The Martín Pescador MP-1000 was an Argentine air-to-surface missile developed by the CITEFA (Instituto de Investigaciones Científicas y Técnicas de las FFAA - Armed Forces Scientific and Technical Research Institute). The main user was the COAN (Comando Aviación Naval - Naval Aviation Command) of the Argentine Navy.

== Development ==
The first evaluations were carried out in 1975. Around sixty test missiles were fired in the span of two years. The Argentine Air Force withdrew from the project - claiming that it was not there to "sink ships" - and the Navy slowed it down, although there are photos that show that at least a dozen were deployed in the 1978 Beagle Conflict, mostly to be employed by the Navy's the Aermacchi MB-326. However, they were not used in the Falklands War, citing, among other things, the nature of British anti-aircraft defences. The missile was finally certified after firing from T-28 Trojan aircraft, and the first related shot was fired by Captain Rodolfo Castro Fox of the COAN.

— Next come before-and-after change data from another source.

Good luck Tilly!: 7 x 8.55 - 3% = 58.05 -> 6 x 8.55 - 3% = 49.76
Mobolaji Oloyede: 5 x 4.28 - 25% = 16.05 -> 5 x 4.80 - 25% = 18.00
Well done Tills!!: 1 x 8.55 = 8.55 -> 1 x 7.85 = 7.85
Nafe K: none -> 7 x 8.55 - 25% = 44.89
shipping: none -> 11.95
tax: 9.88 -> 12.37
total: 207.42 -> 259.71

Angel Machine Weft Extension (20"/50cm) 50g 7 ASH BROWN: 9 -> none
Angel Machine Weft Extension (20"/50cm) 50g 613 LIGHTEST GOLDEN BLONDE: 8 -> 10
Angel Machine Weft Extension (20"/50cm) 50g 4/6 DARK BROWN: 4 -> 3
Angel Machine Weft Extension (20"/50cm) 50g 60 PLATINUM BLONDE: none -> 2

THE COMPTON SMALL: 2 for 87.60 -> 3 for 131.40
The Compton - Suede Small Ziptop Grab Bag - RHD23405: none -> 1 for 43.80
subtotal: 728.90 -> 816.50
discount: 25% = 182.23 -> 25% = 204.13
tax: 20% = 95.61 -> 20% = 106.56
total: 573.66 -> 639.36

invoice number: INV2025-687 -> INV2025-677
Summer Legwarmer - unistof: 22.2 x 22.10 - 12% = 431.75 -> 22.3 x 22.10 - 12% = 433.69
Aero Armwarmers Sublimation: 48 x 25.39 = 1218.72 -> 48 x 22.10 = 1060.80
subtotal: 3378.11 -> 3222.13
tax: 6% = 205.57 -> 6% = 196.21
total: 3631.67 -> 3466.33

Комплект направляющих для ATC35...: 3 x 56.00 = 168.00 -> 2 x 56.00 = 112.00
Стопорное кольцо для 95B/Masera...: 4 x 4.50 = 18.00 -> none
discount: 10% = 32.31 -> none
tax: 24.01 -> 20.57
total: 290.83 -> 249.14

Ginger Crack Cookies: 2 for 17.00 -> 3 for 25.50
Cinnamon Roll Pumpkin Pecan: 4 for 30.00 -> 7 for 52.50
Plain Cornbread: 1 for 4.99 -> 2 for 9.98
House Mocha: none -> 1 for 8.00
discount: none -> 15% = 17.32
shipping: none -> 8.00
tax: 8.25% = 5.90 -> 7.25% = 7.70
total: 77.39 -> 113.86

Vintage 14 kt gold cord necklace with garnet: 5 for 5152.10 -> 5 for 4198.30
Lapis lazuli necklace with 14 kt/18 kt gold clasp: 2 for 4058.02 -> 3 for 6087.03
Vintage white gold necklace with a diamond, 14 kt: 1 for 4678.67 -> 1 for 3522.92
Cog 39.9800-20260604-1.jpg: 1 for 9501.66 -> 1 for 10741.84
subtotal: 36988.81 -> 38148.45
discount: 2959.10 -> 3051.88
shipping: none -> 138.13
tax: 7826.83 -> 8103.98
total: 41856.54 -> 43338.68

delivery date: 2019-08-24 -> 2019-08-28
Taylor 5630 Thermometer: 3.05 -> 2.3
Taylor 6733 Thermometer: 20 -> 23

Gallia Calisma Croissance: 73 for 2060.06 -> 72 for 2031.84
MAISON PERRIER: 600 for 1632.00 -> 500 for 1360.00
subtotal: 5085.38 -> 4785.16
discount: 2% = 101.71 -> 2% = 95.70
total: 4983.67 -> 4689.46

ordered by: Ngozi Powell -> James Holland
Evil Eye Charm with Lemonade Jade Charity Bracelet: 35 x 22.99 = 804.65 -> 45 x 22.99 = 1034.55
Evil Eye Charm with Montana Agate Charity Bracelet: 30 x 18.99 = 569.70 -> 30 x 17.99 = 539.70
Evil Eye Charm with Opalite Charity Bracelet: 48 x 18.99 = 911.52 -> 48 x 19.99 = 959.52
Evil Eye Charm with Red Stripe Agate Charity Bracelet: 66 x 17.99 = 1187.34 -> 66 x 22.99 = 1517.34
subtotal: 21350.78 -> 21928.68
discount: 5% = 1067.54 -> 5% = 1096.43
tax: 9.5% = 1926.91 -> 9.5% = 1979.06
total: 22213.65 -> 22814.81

The missile is guided remotely by the pilot; after visually identifying their target, the pilot must radio control the missile during its flight. To assist the pilot in viewing the missile, it has two coloured flares on its rear. The pilot must control the missile visually and compensate for any drift that may be made until it reaches its target. This guidance system is similar to the American AGM-12 Bullpup missile.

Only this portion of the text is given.